### AIM OF THE TASK
Output all of the records word for word and drop the images.

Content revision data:

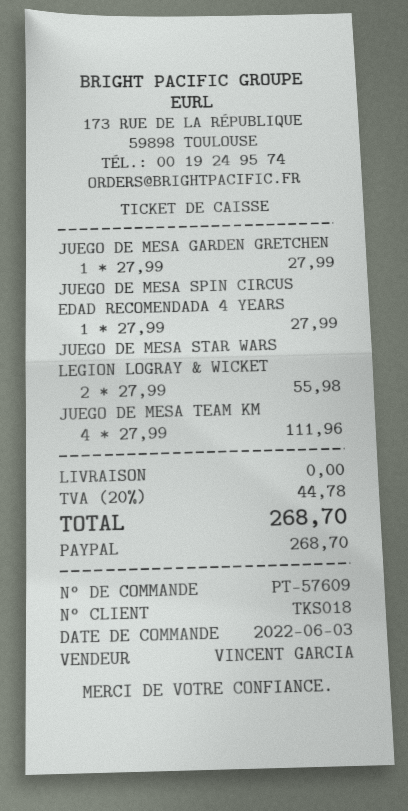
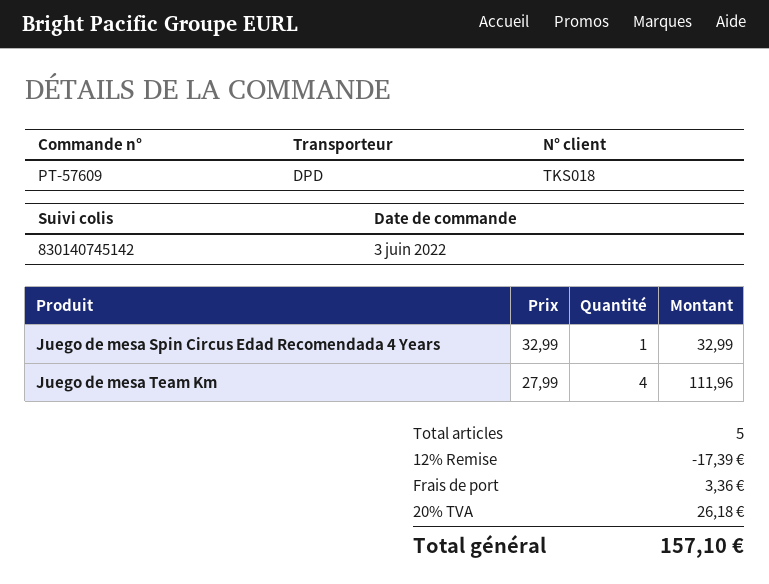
JUEGO DE MESA GARDEN GRETCHEN: 1 x 27.99 = 27.99 -> none
JUEGO DE MESA SPIN CIRCUS EDAD RECOMENDADA 4 YEARS: 1 x 27.99 = 27.99 -> 1 x 32.99 = 32.99
JUEGO DE MESA STAR WARS LEGION LOGRAY & WICKET: 2 x 27.99 = 55.98 -> none
discount: none -> 12% = 17.39
shipping: 0.00 -> 3.36
tax: 20% = 44.78 -> 20% = 26.18
total: 268.70 -> 157.10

### RESPONSE TO THE EXERCISE
JUEGO DE MESA GARDEN GRETCHEN: 1 x 27.99 = 27.99 -> none
JUEGO DE MESA SPIN CIRCUS EDAD RECOMENDADA 4 YEARS: 1 x 27.99 = 27.99 -> 1 x 32.99 = 32.99
JUEGO DE MESA STAR WARS LEGION LOGRAY & WICKET: 2 x 27.99 = 55.98 -> none
discount: none -> 12% = 17.39
shipping: 0.00 -> 3.36
tax: 20% = 44.78 -> 20% = 26.18
total: 268.70 -> 157.10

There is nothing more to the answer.